The fifth edition of Devour! The Food Film Fest took place in November, 2015. It was opened by actor Bill Pullman.
The sixth edition of Devour took place November 2–6, 2016. It was opened by Chef Dominique Crenn and featured a theme celebrating the Power of Women in Gastronomy

In 2017 the Festival moved to a date earlier in October (25-29th). The 7th addition of Devour was opened by iconic Canadian actor Gordon Pinsent. Pinsent curated the opening night film The Hundred Foot Journey. The festival also hosted a special screening of Jacques Pepin: The Art of Craft by Director Peter Stein. Pepin was in attendance and provided insight into his long career. Notable Canadian Chef Michael Smith (chef) led a team of Canadian chefs for the Saturday evening Spotlight Gala that followed the World premiere of Canadian film Grand Cru with the director David Eng and star winemaker Pascal Marchand in attendance.

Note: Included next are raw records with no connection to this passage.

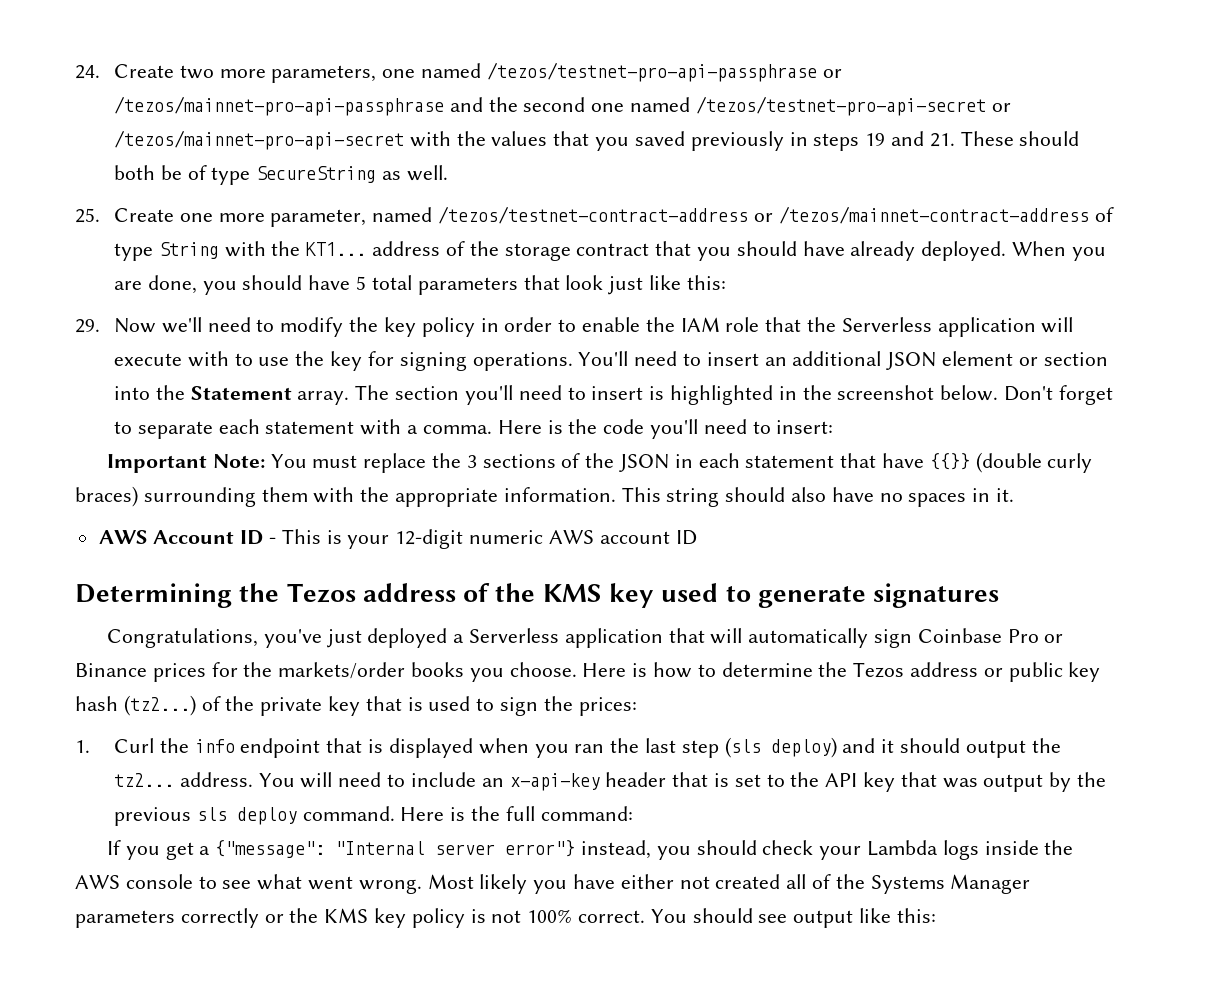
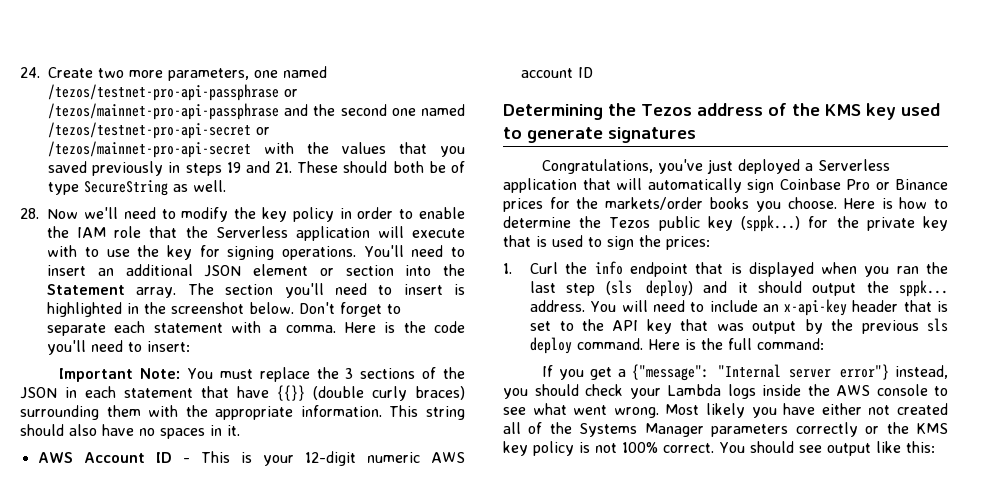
[75,206,1114,227] [114,241,1106,261] [114,275,726,295] [75,319,100,333] 25. Create one more parameter, named /tezos/testnet-contract-address or /tezos/mainnet-contract-address of type String with the KT1... address of the storage contract that you should have already deployed. When you are done, you should have 5 total parameters that look just like this: // 29. -> [20,208,39,219] 28.
[910,662,1101,682] [75,695,221,716] address or public key hash (tz2...) of -> [658,215,829,232] public key (sppk...) for
[114,773,175,787] tz2... -> [899,280,948,297] sppk...

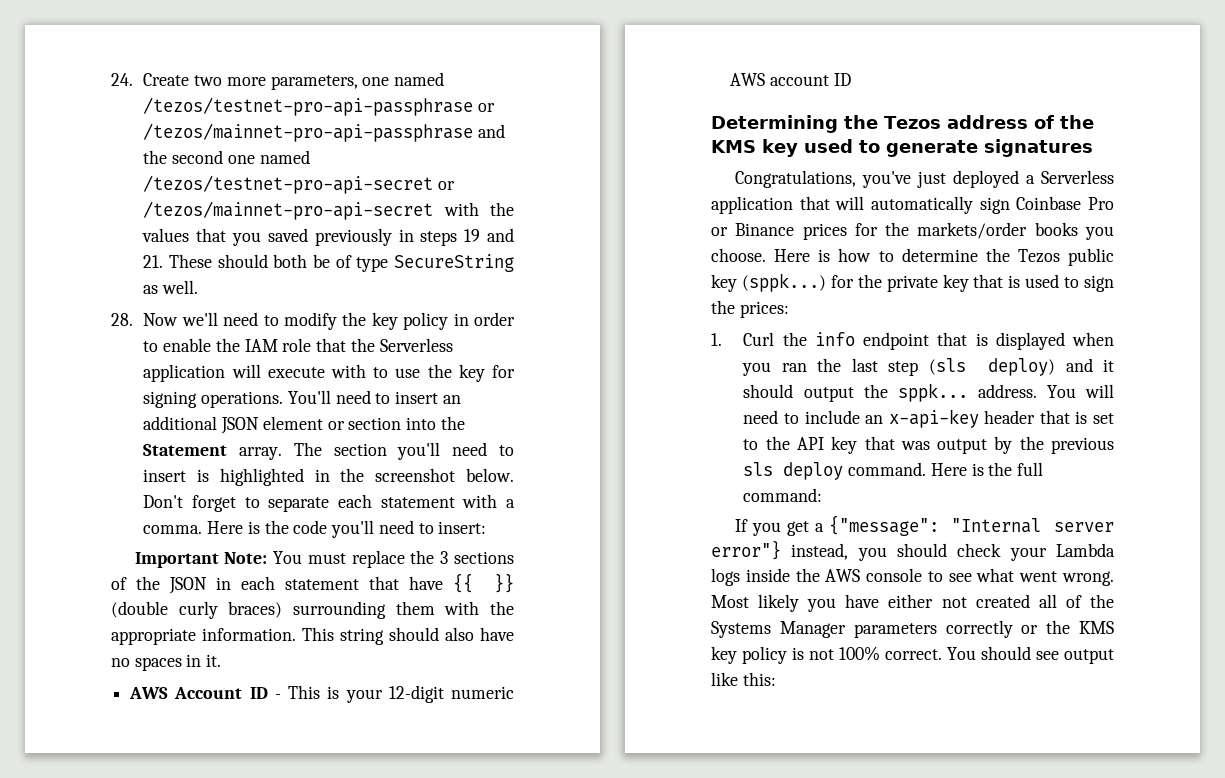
[277,385,305,401] {{}} -> [452,573,514,593] {{ }}

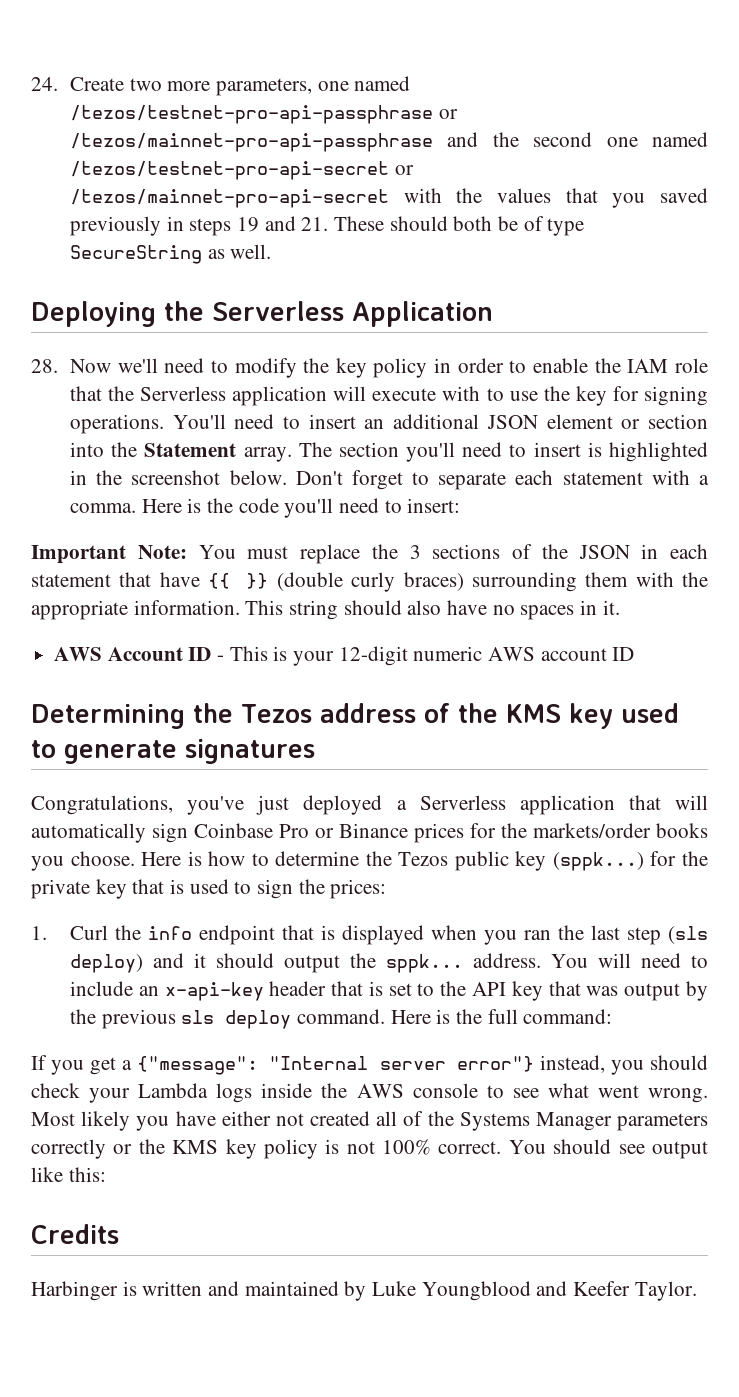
(199, 287) none -> [31,301,493,327] // Deploying the Serverless Application
(776, 679) none -> [31,1224,119,1244] [31,1281,697,1301] // Credits // Harbinger is written and maintained by Luke Youngblood and Keefer Taylor.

The 8th edition of the festival occurred October 23–28, 2018. Sam Kass, former chef to President Barack Obama, was the opening night curator. In 2018, 75 Films were screened, with more than 100 events in total. The Festival added events in Kentville, Nova Scotia and in 2019 will add events in Windsor, Nova Scotia

The 9th edition of the festival took place from October 22–27, 2019. Chef Lidia Bastianich was the guest curator. Actor Joe Pantoliano, star of the film From the Vine attended on opening night along with director Sean Cisterna. More than 80 films from around the world were screened, with a special focus on Italian cinema and Italian cuisine.

The 10th Anniversary of the festival took place on October 20–25, 2020 in a hybrid online and in-person format.

The festival also hosts or produces satellite events throughout the year in Osoyoos, BC, Berlin, Germany, at the Sonoma International Film Festival, The Bahamas, Long Beach, New York, Vero Beach, Florida at the Vero Beach Wine and Film Festival, the Jasper Park Lodge and more.